The looks are a subjective thing, but despite what I think is a slightly cheesy incorporation of the McLaren logo in to the design of the lights, I think it looks mega. The front three-quarter is not as wonderfully successful as the rear and profile views, but I have a suspicion that’s more the angle of the shot than the actual design.

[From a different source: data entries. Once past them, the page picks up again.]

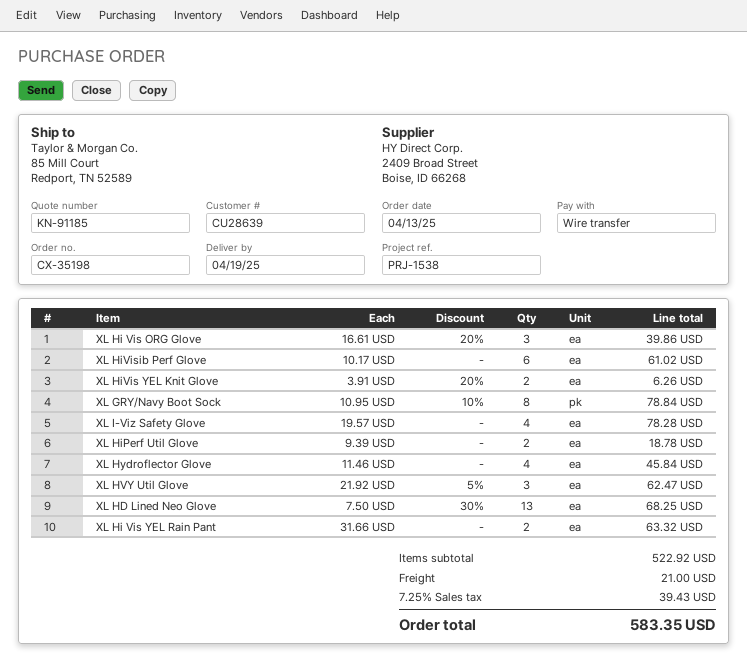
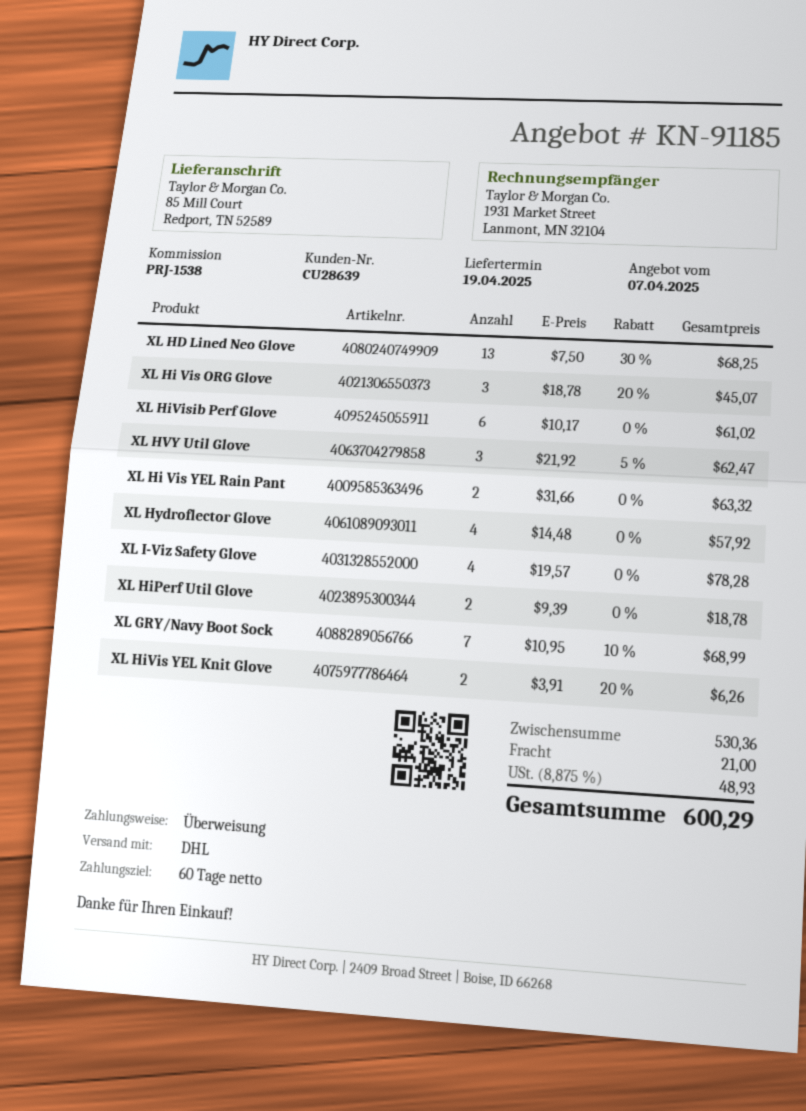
XL Hi Vis ORG Glove: 3 x 16.61 - 20% = 39.86 -> 3 x 18.78 - 20% = 45.07
XL GRY/Navy Boot Sock: 8 x 10.95 - 10% = 78.84 -> 7 x 10.95 - 10% = 68.99
XL Hydroflector Glove: 4 x 11.46 = 45.84 -> 4 x 14.48 = 57.92
subtotal: 522.92 -> 530.36
tax: 7.25% = 39.43 -> 8.875% = 48.93
total: 583.35 -> 600.29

Apparently it’s also smaller than a 911, so will be magnificently compact in real-life.

The big questions are: ‘how much power?’, and ‘will it get an F1-style KERS system?’ The answers to those questions are ‘lots and lots’ and ‘yes’

This is an important car for McLaren, the difficult second album, a car that will cost an awful lot of money and will go head to head with similarly-priced and performing cars from Ferrari and Porsche as well as the arguably more exclusive Koenigsegg Agera, Pagani Huayra and elusive Aston Martin One-77. Despite the fact that the engine may be a bit ‘dull’ compared to its peers, given how well the MP4-12C is selling, I think the Woking boys will be confident.

Shame I’ll never get to drive any of them!

Possible specs:
Price:
Likely to knocking on door of a million quid. Probably around £800,000
Power: Somewhere around 950-1000bhp with KERS seems feasible
Pace: Expect a 0-60 time of three seconds or less, and a top speed on the exciting side of 240mph.